Bin mal gespannt wie das laufen wird und ob meine Eltern was bekommen
würden. Der Hausarzt meinte das wir das unbedingt machen sollten,
von alleine hätten meine Eltern das sicher nicht in die Wege
geleitet.
Ich
weiß einfach auch gerade gar nicht was ich fühlen und denken soll.

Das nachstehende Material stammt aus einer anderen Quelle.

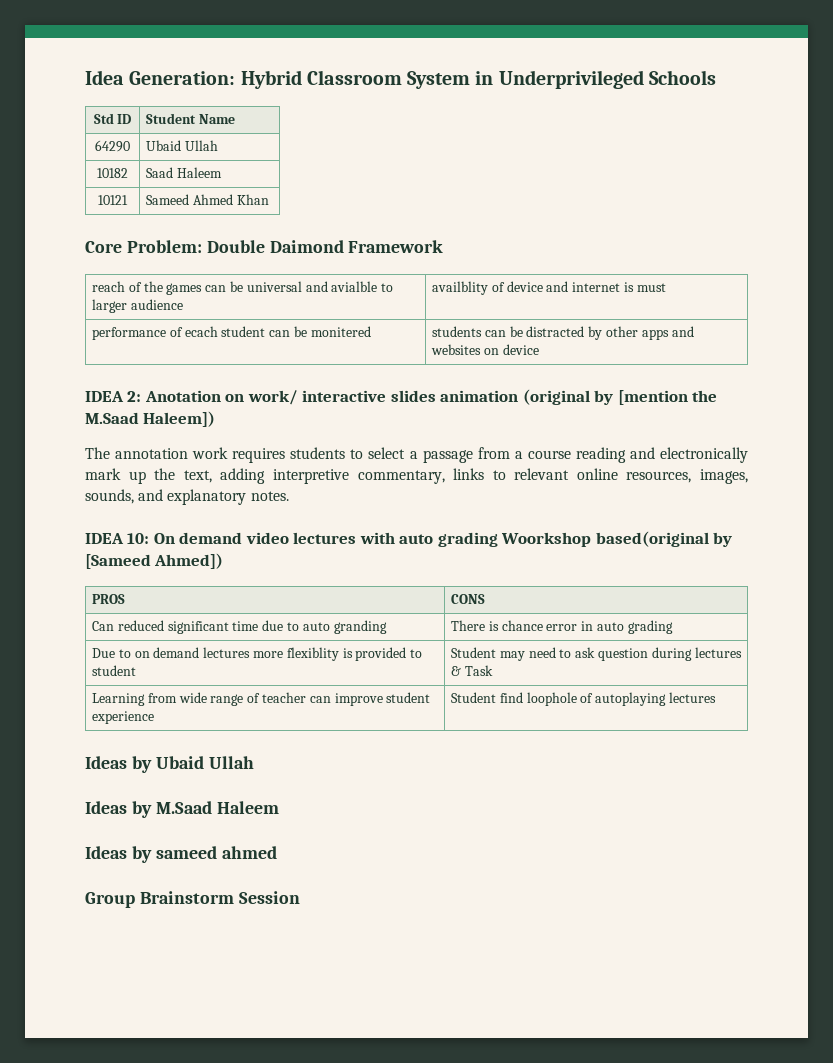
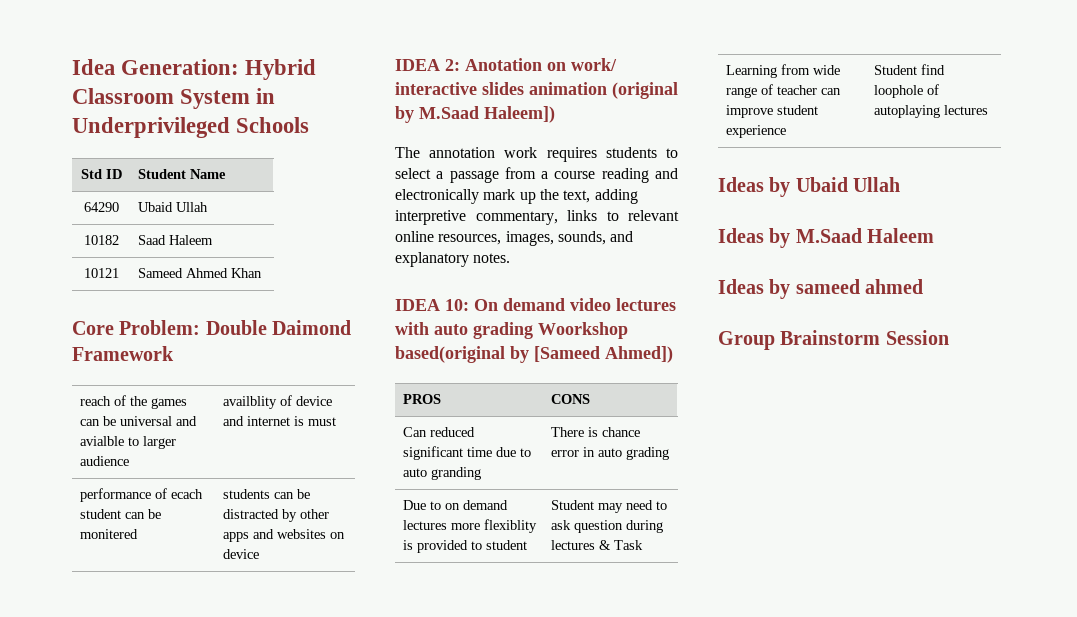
[617,390,718,405] [mention the -> (414, 114) none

Irgendwie habe ich in den letzten Wochen funktioniert, bin immer nach
der Arbeit ins Krankenhaus und dann wieder zu meiner Mutter gefahren,
mit ihr einkaufen usw.
Ich
weiß auch nicht wie alles werden soll...mein Vater wollte ganz
bestimmt nie ein Pflegefall werden. Immerhin hat er eine
Patientenverfügung. Meine Mutter macht sich natürlich auch viele
Gedanken und ich weiß nicht wie ich helfen könnte denn ich fühle
mich selber total überfordert und hilflos! Ohne das neue Medikament
ginge es mir wahrscheinlich noch sehr viel schlechter.